I am a solo founder that just finished writing code for my project (MVP) and am ready to find clients.

- for the sake of the question, my clients will be small physical businesses. Think, Family Doctor's Office, Local Cafe, Small barber, etc.

I will be developing a blog for SEO purposes and doing other things to promote my business online. However, I believe the key to success here will be "Cold Sales". I have never done that before. So, if you could recommend a book, a blog post, other online resources, or you just have a random advice that I could learn from, I would be very thankful.

Suffice it to say I will be starting out ASAP, even though I don't know anything. I believe practice is the best teacher. However, if there are any resources that could help me get up and running quicker that would be awesome. Thanks a ton in advance.

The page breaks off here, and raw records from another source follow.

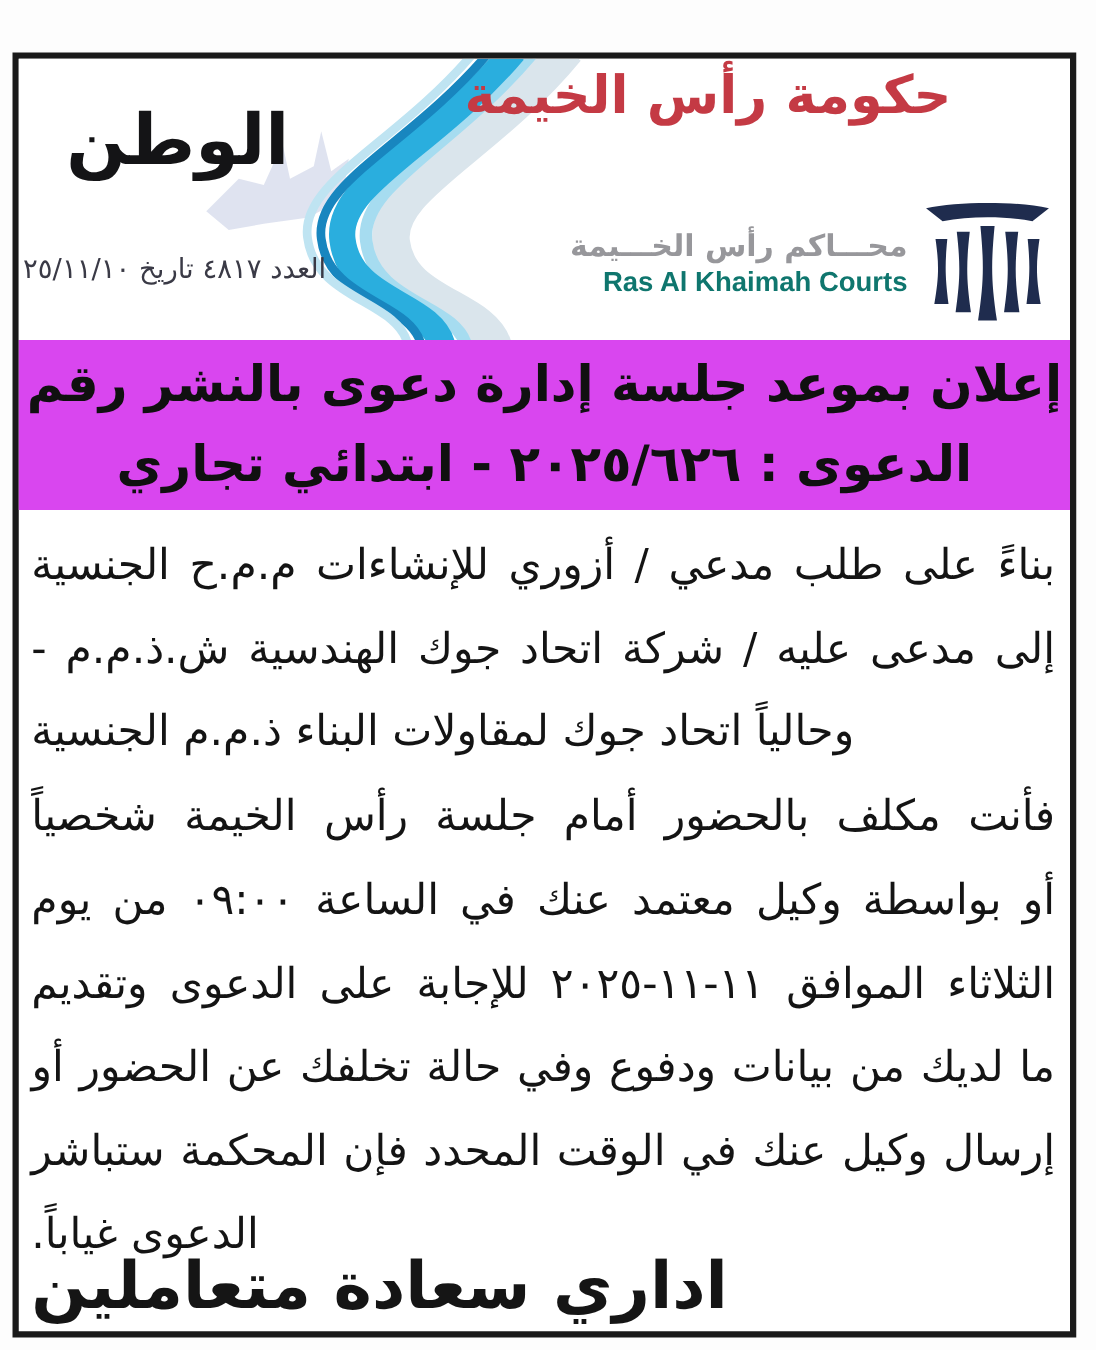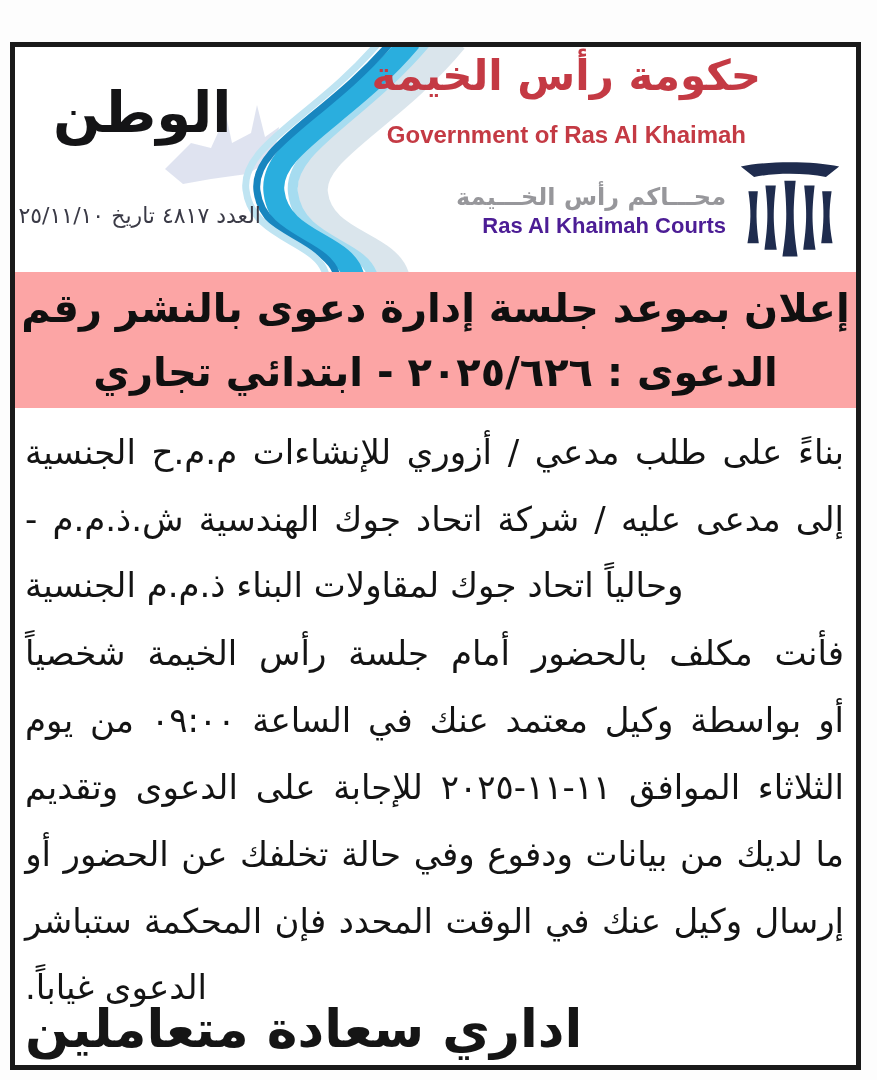--- a/index.html
+++ b/index.html
@@ -74,45 +74,44 @@
       <path d="M377,-6 C314,69 236,99 242,144 C248,194 314,194 322,229" fill="none" stroke="#1886bf" stroke-width="7"></path>
       <path d="M365,-6 C303,68 225,98 231,143 C237,193 303,193 311,228" fill="none" stroke="#bfe4f2" stroke-width="7"></path>
     </svg>
 
     <div class="masthead">الوطن</div>
 
     <div class="issue">العدد ٤٨١٧ تاريخ ٢٠٢٥/١١/١٠</div>
 
     <div class="gov-ar" style="color: rgb(196, 58, 68);">حكومة رأس الخيمة</div>
 
-    <div class="gov-en" style="color: rgb(196, 58, 68);">Government of Ras Al Khaimah</div>
 
     <div class="courts">
       <div class="courts-text">
         <span class="courts-ar" style="color: rgb(151, 151, 155); text-align: right;">محـــاكم رأس الخـــيمة</span>
-        <span class="courts-en" style="color: #4c1d95;">Ras Al Khaimah Courts</span>
+        <span class="courts-en" style="color: #0f766e;">Ras Al Khaimah Courts</span>
       </div>
       <svg class="courts-icon" viewBox="0 0 110 110" aria-hidden="true">
         <g fill="#1f2c4e">
 
           <path d="M3,8 C30,2 80,2 107,8 L93,19 C70,14.5 40,14.5 17,19 Z"></path>
 
           <path d="M49,23 C52,55 52,70 47,103 L63,103 C58,70 58,55 61,23 Z"></path>
 
           <path d="M29,28 C32,55 32,68 28,96 L41,96 C37,68 37,55 40,28 Z"></path>
           <path d="M70,28 C73,55 73,68 69,96 L82,96 C78,68 78,55 81,28 Z"></path>
 
           <path d="M11,34 C14,55 14,66 10,89 L22,89 C19,66 19,55 21,34 Z"></path>
           <path d="M89,34 C91,55 91,66 88,89 L100,89 C96,66 96,55 99,34 Z"></path>
         </g>
       </svg>
     </div>
   </div>
 
-  <div class="banner" style="background:#fca5a5;">
+  <div class="banner" style="background:#d946ef;">
     <div class="title-line">إعلان بموعد جلسة إدارة دعوى بالنشر رقم</div>
     <div class="title-line">الدعوى : ٢٠٢٥/٦٢٦ - ابتدائي تجاري</div>
   </div>
 
   <div class="bodytext">
     <div class="bl stretch">
         <span>بناءً</span>
         <span>على</span>
         <span>طلب</span>
         <span>مدعي</span>

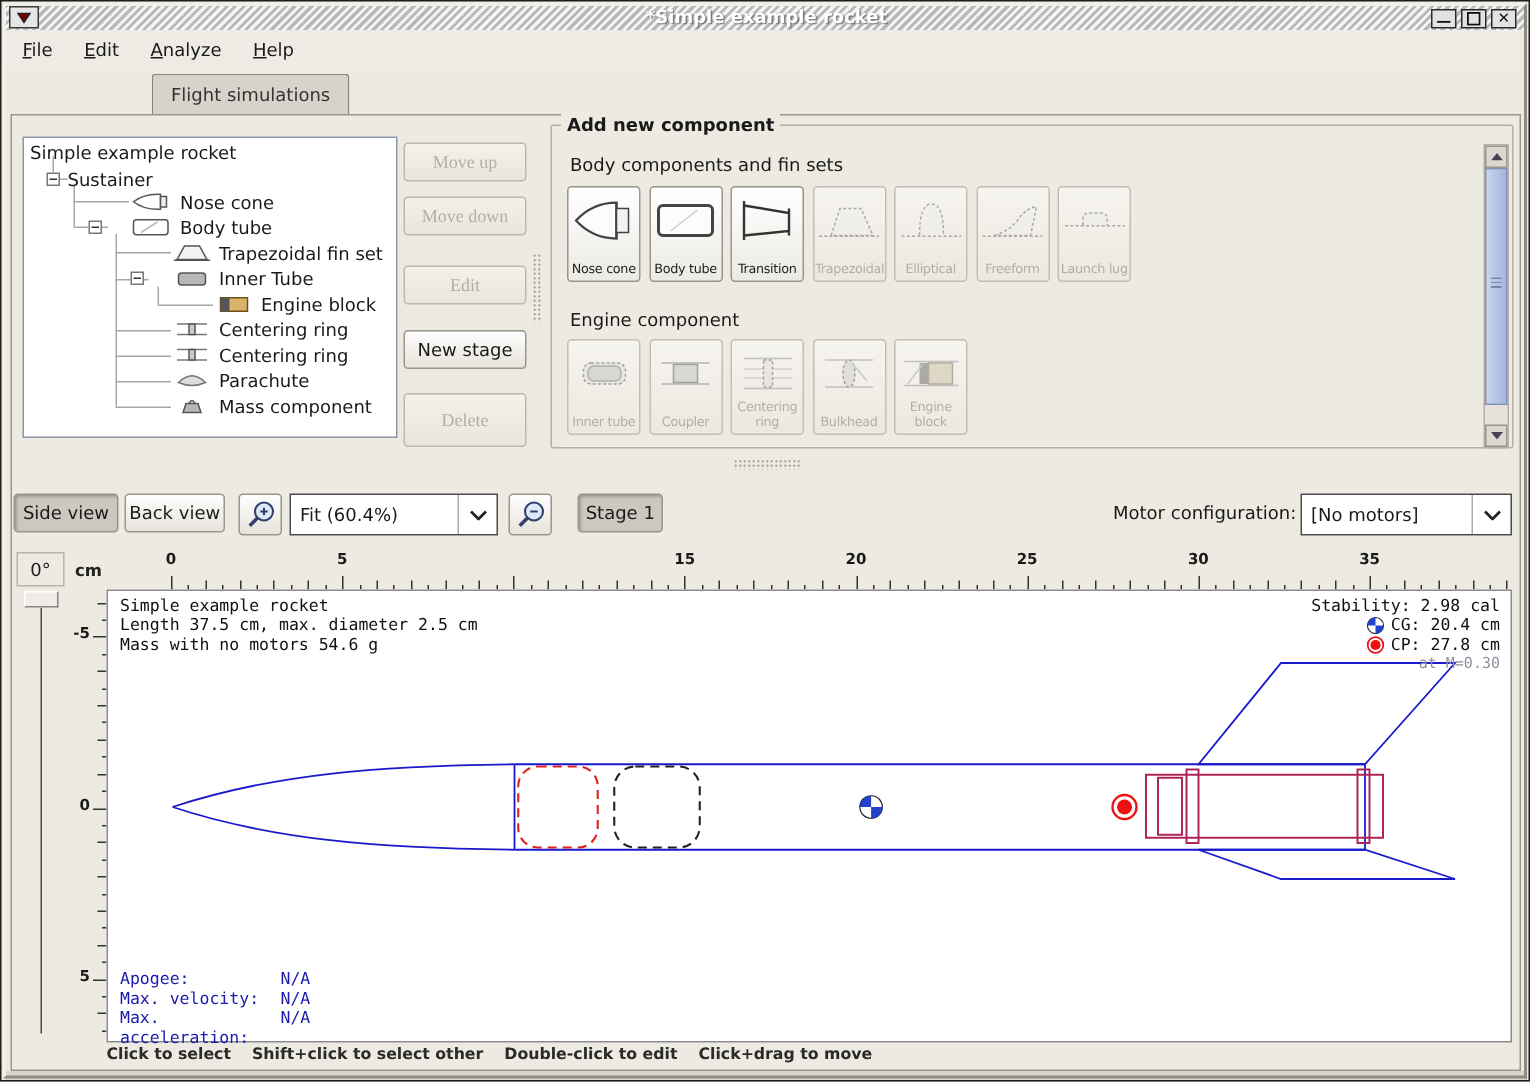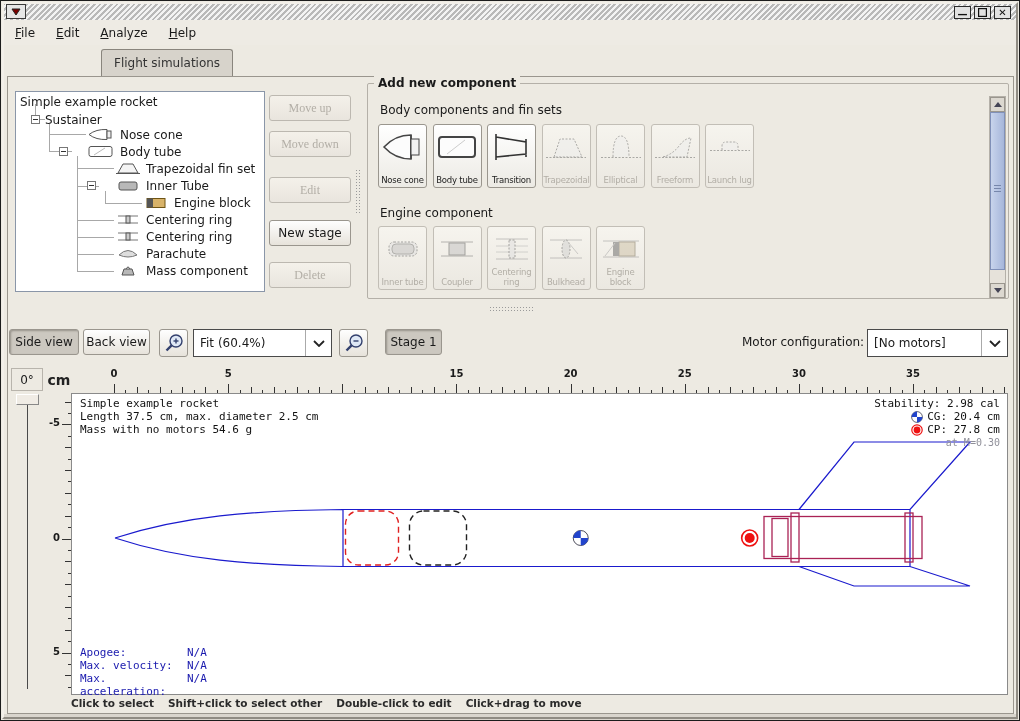--- a/index.html
+++ b/index.html
@@ -68,21 +68,21 @@
   .combo{position:absolute;height:28px;background:#fff;border:1px solid #4a4a4a;display:flex;align-items:center;}
   .combo .cval{flex:1;padding-left:6px;font-size:12px;}
   .combo .carrow{width:26px;height:100%;border-left:1px solid #aaa;display:flex;align-items:center;justify-content:center;}
   .tlabel{position:absolute;font-size:12px;}
   
   .rotbox{position:absolute;left:10px;top:367px;width:32px;height:23px;border:1px solid #b8b4ac;
     display:flex;align-items:center;justify-content:center;font-size:12px;background:#edeae2;}
   .slider-track{position:absolute;left:26px;top:404px;width:1px;height:284px;background:#4a4a4a;}
   .slider-handle{position:absolute;left:15px;top:393px;width:23px;height:11px;background:#f0ece5;
     border:1px solid #888;border-top-color:#fff;border-left-color:#fff;}
-  .corner-unit{position:absolute;left:46px;top:368px;width:24px;height:22px;font-size:14px;font-weight:bold;
+  .corner-unit{position:absolute;left:46px;top:368px;width:24px;height:22px;font-size:11px;font-weight:bold;
     display:flex;align-items:center;justify-content:center;color:#222;}
   .hruler{position:absolute;left:70px;top:366px;width:937px;height:26px;}
   .htick{position:absolute;width:1px;background:#333;}
   .htick.maj{height:9px;top:17px;} .htick.mid{height:6px;top:20px;} .htick.min{height:3px;top:23px;}
   .hlabel{position:absolute;top:1px;transform:translateX(-50%);font-size:10px;font-weight:bold;}
   .vruler{position:absolute;left:46px;top:392px;width:24px;height:303px;}
   .vtick{position:absolute;height:1px;background:#333;right:0;}
   .vtick.maj{width:9px;} .vtick.mid{width:6px;} .vtick.min{width:3px;}
   .vlabel{position:absolute;right:11px;font-size:10px;font-weight:bold;}
   .canvas{position:absolute;left:70px;top:392px;width:937px;height:302px;background:#ffffff;border:1px solid #8a8a8a;}
@@ -102,20 +102,21 @@
 <body>
 
 <div class="window">
 
   <div class="titlebar">
     <div class="sysbtn">
       <svg width="10" height="8" viewBox="0 0 10 8">
         <polygon points="1,1 9,1 5,7" fill="#7a0000" stroke="#222" stroke-width="1"></polygon>
       </svg>
     </div>
+    <div class="title-text">*Simple example rocket</div>
     <div class="winbtn" style="left:950px;">
         <span style="margin-top:5px;">—</span>
       </div>
     <div class="winbtn" style="left:970px;">
       <svg width="9" height="9" viewBox="0 0 9 9">
           <rect x="0.5" y="0.5" width="8" height="8" fill="none" stroke="#111" stroke-width="1.4"></rect>
         </svg>
     </div>
     <div class="winbtn" style="left:990px;">
         <span>✕</span>
@@ -221,21 +222,21 @@
           <path d="M10,5 Q12,1 14,5" fill="none" stroke="#555"></path>
         </svg>
       <span style="margin-left:6px;">Mass component</span>
       </div>
   </div>
 
   <div class="btn disabled" style="left:268px;top:94px;width:82px;height:26px;">Move up</div>
   <div class="btn disabled" style="left:268px;top:130px;width:82px;height:26px;">Move down</div>
   <div class="btn disabled" style="left:268px;top:176px;width:82px;height:26px;">Edit</div>
   <div class="btn" style="left:268px;top:219px;width:82px;height:26px;">New stage</div>
-  <div class="btn disabled" style="left:268px;top:261px;width:82px;height:26px;">Delete</div>
+  <div class="btn disabled" style="left:268px;top:261px;width:82px;height:36px;">Delete</div>
 
   <div class="dots" style="left:354px;top:168px;width:6px;height:46px;"></div>
   <div class="dots" style="left:488px;top:305px;width:46px;height:7px;"></div>
 
   <div class="groupbox">
     <div class="legend">Add new component</div>
     <div class="section-label" style="left:12px;top:19px;">Body components and fin sets</div>
 
     <div class="comp-btn" style="left:10px;top:40px;">
       <div class="cicon">

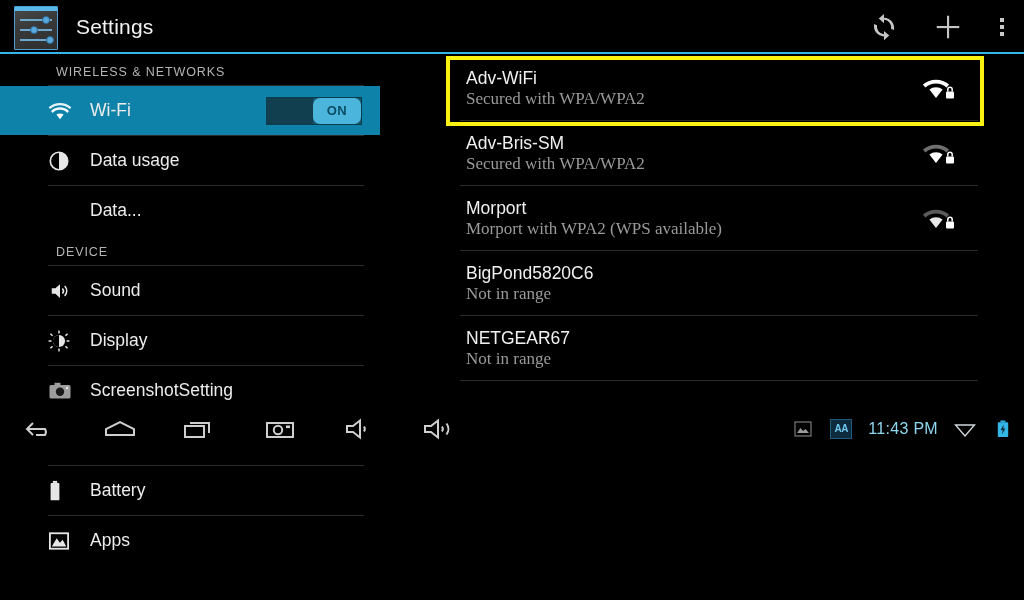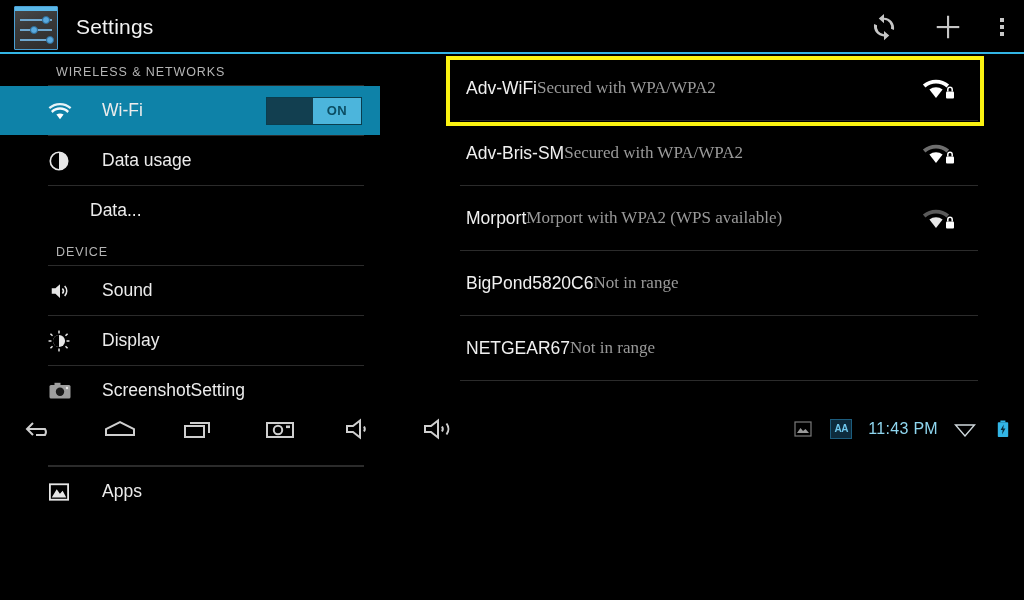--- a/index.html
+++ b/index.html
@@ -56,39 +56,39 @@
   }
   .side-divider { height: 1px; background: #2b2b2b; margin: 0 16px 0 48px; }
   .side-row {
     display: flex; align-items: center; height: 49px; padding-left: 48px;
     color: #ececec; cursor: pointer;
   }
   .side-row.selected { background: #0e82a8; }
   .side-row .s-icon {
     width: 32px; display: flex; align-items: center; justify-content: flex-start; flex: none;
   }
-  .side-row .s-label { font-size: 17.5px; margin-left: 22px; }
+  .side-row .s-label { font-size: 17.5px; margin-left: 10px; }
   .side-row.noicon .s-label { margin-left: 42px; }
   #wifi-toggle {
     margin-left: auto; margin-right: 18px; width: 96px; height: 28px;
     background: #15556b; border: 1px solid #0a3d4e; display: flex; cursor: pointer;
   }
   #wifi-toggle .track-off { width: 46px; height: 100%; background: #123f50; }
   #wifi-toggle .thumb {
     flex: 1; background: #4cb5dc; display: flex; align-items: center; justify-content: center;
-    color: #0b4d63; font-size: 13px; font-weight: bold; letter-spacing: .5px;
+    color: #0b4d63; font-size: 13px; font-weight: bold; letter-spacing: .5px; border-radius: 7px;
   }
 
   
   #wifi-list { position: absolute; left: 446px; top: 56px; width: 540px; }
   .wifi-row {
     position: relative; display: flex; align-items: center;
     height: 64px; padding: 0 6px 0 20px; cursor: pointer;
   }
-  .wifi-row .texts { display: flex; flex-direction: row; justify-content: center; }
+  .wifi-row .texts { display: flex; flex-direction: column; justify-content: center; }
   .wifi-row .ssid { color: #f0f0f0; font-size: 17.5px; line-height: 21px; }
   .wifi-row .sub { color: #9a9a9a; font-size: 17px; line-height: 18px; margin-top: 1px; font-family: Liberation Serif, serif; }
   .wifi-row .sig { margin-left: auto; margin-right: 24px; width: 34px; height: 28px; flex: none; }
   .wifi-div { height: 1px; background: #2b2b2b; margin: 0 8px 0 14px; }
   #highlight-box {
     position: absolute; left: 446px; top: 56px; width: 538px; height: 70px;
     border: 4px solid #fbf211; pointer-events: none; z-index: 5;
   }
 
   
@@ -252,20 +252,29 @@
             <rect x="4" y="4.4" width="2" height="1.2"></rect>
             <rect x="4" y="10.4" width="2" height="1.2"></rect>
             <rect x="4" y="16.4" width="2" height="1.2"></rect>
           </g>
         </svg>
       </span>
       <span class="s-label">Secured</span>
     </div>
     <div class="side-divider"></div>
 
+    <div class="side-row">
+      <span class="s-icon">
+        <svg width="14" height="22" viewBox="0 0 14 24">
+          <rect x="4.6" y="1" width="4.8" height="2.2" fill="#e6e6e6"></rect>
+          <rect x="2.2" y="3.2" width="9.6" height="19" rx="1" fill="#e6e6e6"></rect>
+        </svg>
+      </span>
+      <span class="s-label">Battery</span>
+    </div>
     <div class="side-divider"></div>
 
     <div class="side-row">
       <span class="s-icon">
         <svg width="22" height="20" viewBox="0 0 24 22">
           <rect x="2" y="2.5" width="20" height="17" fill="none" stroke="#e6e6e6" stroke-width="2"></rect>
           <path d="M4 17 L9.5 8 L13 13 L16 9.5 L20 17 Z" fill="#e6e6e6"></path>
         </svg>
       </span>
       <span class="s-label">Apps</span>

1. sagarpatil ◴[] No.33230015[source]
You haven’t told us what problem you are trying to solve. I’m afraid most of the advice you are going to get will be generic.

I’ve started and sold some businesses (had to shut two down)

Business #1 I have experience with outbound/inbound marketing and online marketing. Outbound marketing is the toughest. In my experience, people don’t like to be sold. They will most often just ignore you. I did have success with inbound marketing (Google Ads, SEO, referral) and was able to acquire more than 100+ small businesses as customers, but I had to put in a lot of work and hire sales people to close the deal. The sales cycle are long and slow. After that point on, I decided I’m never going to do offline sales.

Business #2 For my next businesses, an e-commerce store, I used Facebook/Instagram ads to generate $1M in sales.

Business #3 Created an add-on product for a company, partnered with them, built a relationship, sold the venture after 3 years and I still get royalties on sales.

Business #4 A plugin for a CMS, focused on SEO and the venture generates closes to $7k/m like clockwork.

So yeah, the sales strategy depends on what problem you are trying to solve, where your customers live, what’s the most efficient way to reach them, and so many other factors.

If you have specific questions, I’d be happy to answer them.